I made my way right up to the base of the watch tower. Emblazoned on its wooden foundation was a plaque with only three words. Avengard’s Skyward Protector. I pushed and shoved my way through the crowd until I was right by the tower, holding the rungs up to the ladder, and I considered making my way upwards so that Delmar might hear me and I could explain, but I thought better of it. If Kazador had given him sabotaged calculations, then the tower might not take kindly to two people resting atop its peak.
“Delmar!” I called at him again. This time, he heard me.
He leaned from over the edge, arms pressed against its railings and hollered at me, “Scipio! Look at what I’ve done! Something to watch over Avengard with, yeah?”
“Boom!” one of the larger cannons, one of the ones that required a squad of seven men to operate went off, and the ground shook. I heard wood creaking. I saw wood splintering.
“Delmar, get down from there!”
“Boom!” another cannon went off, and the earth trembled yet again, and the tower’s base beam groaned before snapping with a wicked wooden crack. I do not know which was louder; the cannon or the sound of hundreds of thick support beams snapping and iron rivets and supporting plates clanging against each other.

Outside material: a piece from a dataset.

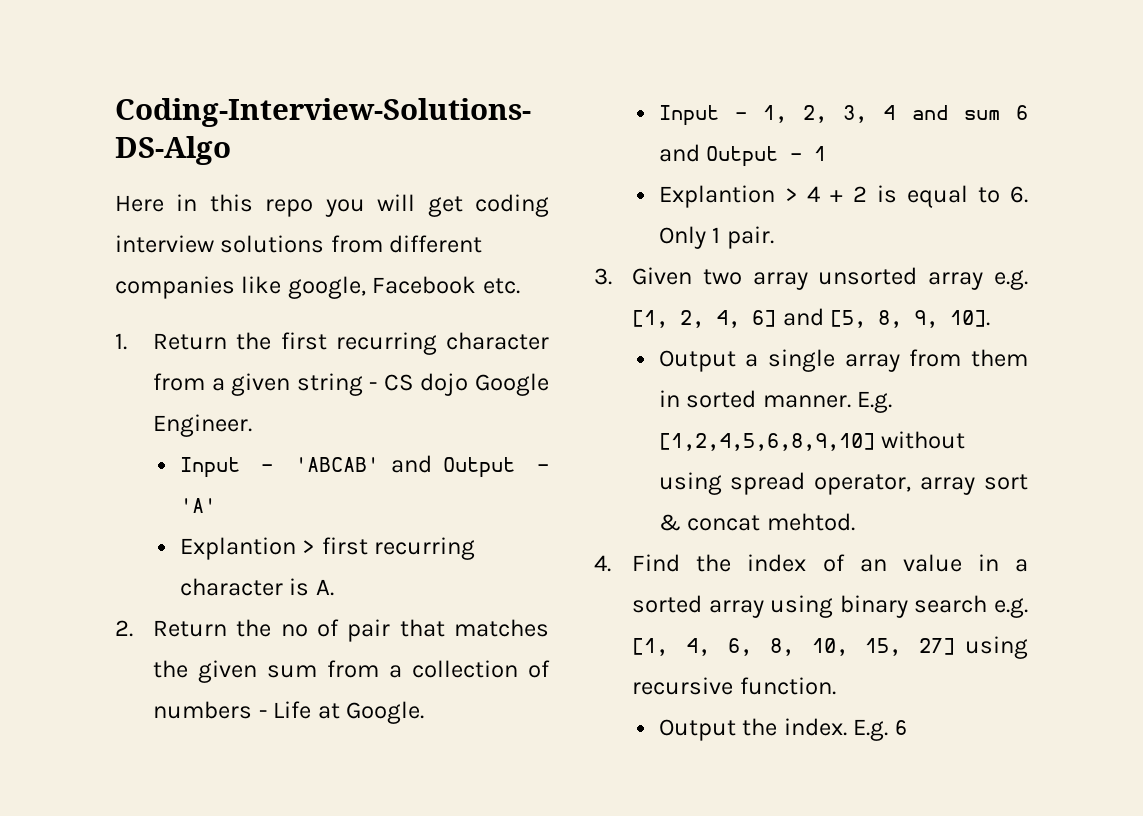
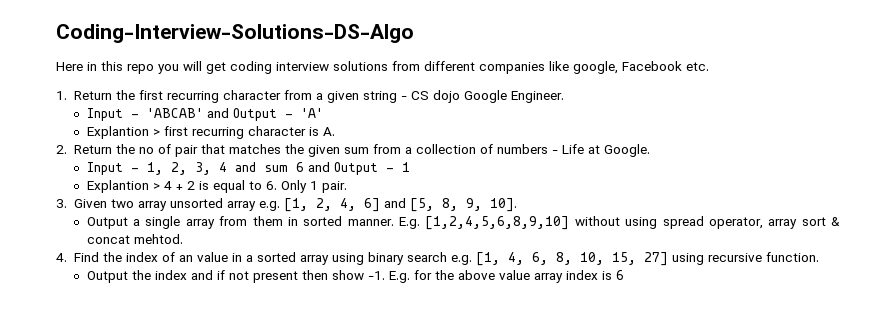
[783,718,889,741] index. E.g. -> [154,270,612,283] index and if not present then show -1. E.g. for the above value array index is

Dust and loose splinters and stone scattered into the air as beam after beam crashed into the ground. The tower tilted and swayed quickly, wildly, in one direction and then the next, as shockwave after shockwave of snapping echoed around every section of the tower.
“Delmar!” I screamed one last time, before a sharp, stray metal rod jutted into the side of my face, and a hard, broad base of wood slammed into the back of my head, and I blacked out before my body had collapsed onto the ground cold, along with Delmar’s last creation on this mortal plane.